Recuerden la expiación de Cristo. No se desesperen ni consideren perdidos para siempre a los que han caído ante las tentaciones de Satanás, puesto que ellos, después de haber pagado la deuda hasta “el último cuadrante” (Mateo 5:26) y tras la curación que acompaña al arrepentimiento completo, recibirán una salvación.

Sigan a los líderes que han sido llamados para presidirlos, pues se ha hecho la promesa:

“Y si los de mi pueblo escuchan mi voz, y la voz de mis siervos que he nombrado para guiar a mi pueblo, he aquí, de cierto os digo que no serán quitados de su lugar” (D. y C. 124:45).

La Iglesia de Jesucristo de los Santos de los Últimos Días seguirá adelante “hasta que llene toda la tierra” (D. y C. 65:2) y el gran Jehová anuncie que Su obra está concluida (véase History of the Church, 4:450). La Iglesia es un refugio seguro. Seremos protegidos por la justicia y consolados por la misericordia (véase Alma 34:15–16). Ninguna mano impía podrá detener el progreso de esta obra (véase D. y C. 76:3).

No estamos ciegos ante las condiciones del mundo.

El apóstol Pablo profetizó de “tiempos peligrosos” en los días postreros (2 Timoteo 3:1) y nos advirtió: “Porque no tenemos lucha contra sangre y carne, sino contra principados, contra potestades, contra los gobernadores de las tinieblas de este siglo, contra huestes espirituales de maldad en las regiones celestes” (Efesios 6:12).

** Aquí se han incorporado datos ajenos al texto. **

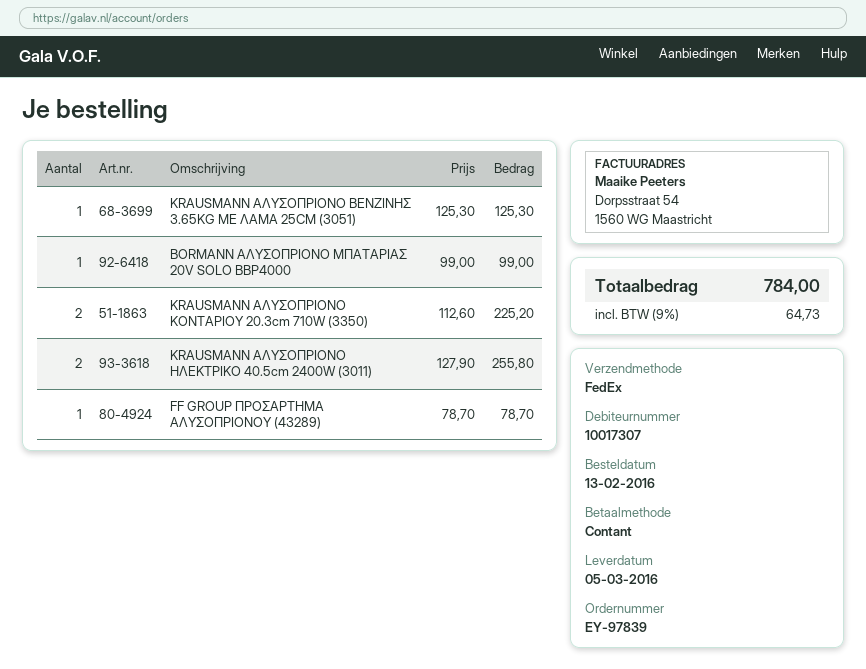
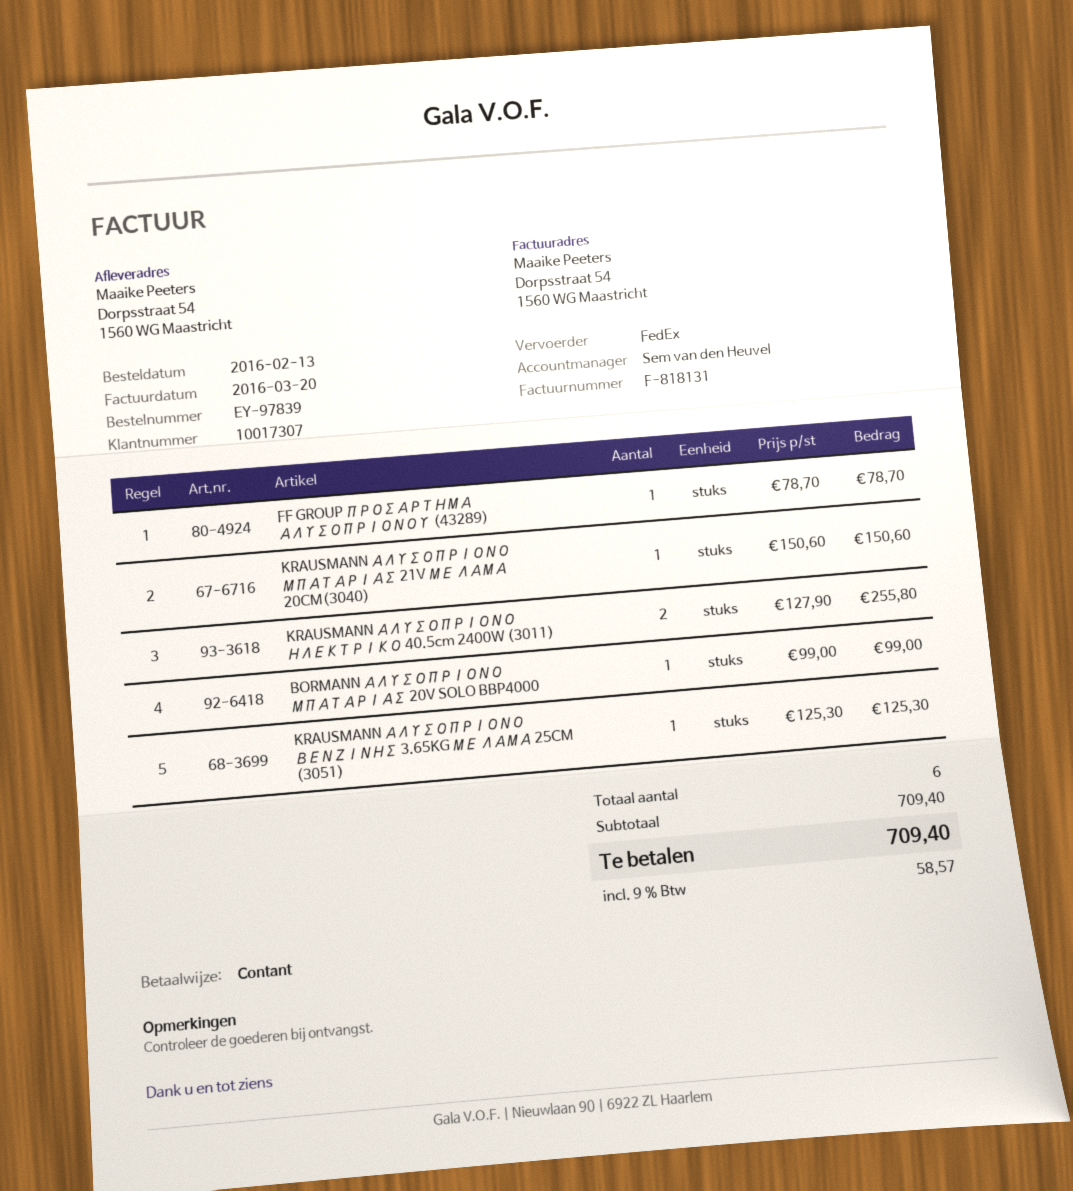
KRAUSMANN ΑΛΥΣΟΠΡΙΟΝΟ ΚΟΝΤΑΡΙΟΥ 20.3cm 710W (3350): 2 x 112.60 = 225.20 -> none
KRAUSMANN ΑΛΥΣΟΠΡΙΟΝΟ ΜΠΑΤΑΡΙΑΣ 21V ΜΕ ΛΑΜΑ 20CM(3040): none -> 1 x 150.60 = 150.60
tax: 9% = 64.73 -> 9% = 58.57
total: 784.00 -> 709.40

Isaías prometió: “Con justicia serás adornada; estarás lejos de opresión, porque no temerás, y de temor, porque no se acercará a ti” (Isaías 54:14).

El Señor mismo nos ha alentado: “Sed de buen ánimo, pues, y no temáis, porque yo, el Señor, estoy con vosotros y os ampararé; y testificaréis de mí, sí, Jesucristo, que soy el Hijo del Dios viviente; que fui, que soy y que he de venir” (D. y C. 68:6). En el nombre de Jesucristo. Amén.